Tuesday, April 25th, 2017

A heart attack occurs when one or more of the coronary arteries feeding oxygen-rich blood to the heart muscle become blocked, cutting off the supply and leading to severe pain, tissue death and possible loss of life. Heart attack victims are left with varying degrees of damage to the muscle, and that damage can lead to complications and impaired function down the road.

A new heart patch, though, aims to reverse a large portion of the damage heart attacks leave behind. Developed by a team led by University of Minnesota biomedical engineers, the patch is made from heart stem cells and has been found to be effective in helping heal scar tissue and regrowing healthy heart muscle.

This is a significant step forward in treating the No. 1 cause of death in the U.S., said Brenda Ogle, an associate professor of biomedical engineering at the University of Minnesota, speaking with universitys news service.
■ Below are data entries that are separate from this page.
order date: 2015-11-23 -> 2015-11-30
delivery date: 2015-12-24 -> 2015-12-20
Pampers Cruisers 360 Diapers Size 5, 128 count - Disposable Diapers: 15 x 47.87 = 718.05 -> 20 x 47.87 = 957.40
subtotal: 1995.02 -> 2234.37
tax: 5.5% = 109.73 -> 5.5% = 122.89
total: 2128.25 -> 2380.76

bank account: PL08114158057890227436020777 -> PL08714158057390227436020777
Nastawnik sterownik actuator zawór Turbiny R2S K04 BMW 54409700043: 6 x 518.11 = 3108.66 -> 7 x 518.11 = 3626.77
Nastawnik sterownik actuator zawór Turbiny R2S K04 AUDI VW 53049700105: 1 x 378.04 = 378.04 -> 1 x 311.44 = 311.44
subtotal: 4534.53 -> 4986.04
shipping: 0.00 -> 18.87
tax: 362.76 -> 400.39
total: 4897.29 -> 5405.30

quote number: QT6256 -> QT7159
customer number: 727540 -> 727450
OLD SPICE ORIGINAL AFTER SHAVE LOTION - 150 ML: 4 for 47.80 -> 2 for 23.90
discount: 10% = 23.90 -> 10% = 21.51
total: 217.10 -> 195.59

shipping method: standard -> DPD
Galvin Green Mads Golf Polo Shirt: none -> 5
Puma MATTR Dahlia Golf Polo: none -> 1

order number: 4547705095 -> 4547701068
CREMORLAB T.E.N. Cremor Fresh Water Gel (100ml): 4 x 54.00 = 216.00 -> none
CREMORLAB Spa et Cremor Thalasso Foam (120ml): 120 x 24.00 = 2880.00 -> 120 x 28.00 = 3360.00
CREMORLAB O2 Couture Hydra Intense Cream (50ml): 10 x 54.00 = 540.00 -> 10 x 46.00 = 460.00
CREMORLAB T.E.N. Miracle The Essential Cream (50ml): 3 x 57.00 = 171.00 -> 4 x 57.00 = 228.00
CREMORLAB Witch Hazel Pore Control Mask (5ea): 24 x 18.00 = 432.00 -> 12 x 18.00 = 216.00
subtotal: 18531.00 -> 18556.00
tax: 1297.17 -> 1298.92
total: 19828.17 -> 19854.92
We feel that we could scale this up to repair hearts of larger animals and possibly even humans within the next several years.

Created using laser-based 3D printing, the patch is a matrix of human heart stem cells and proteins that fully integrates into the heart. When tested on a mouse heart after a simulated heart attack, the patch helped to speed recovery and function in just four weeks.

While the breakthrough is still in its earliest phases of testing, the team, which includes the University of Wisconsin-Madison, is hoping to scale up the project in the near future. Ogle envisions the rollout of a human-ready version of the patch could happen in as little as four years.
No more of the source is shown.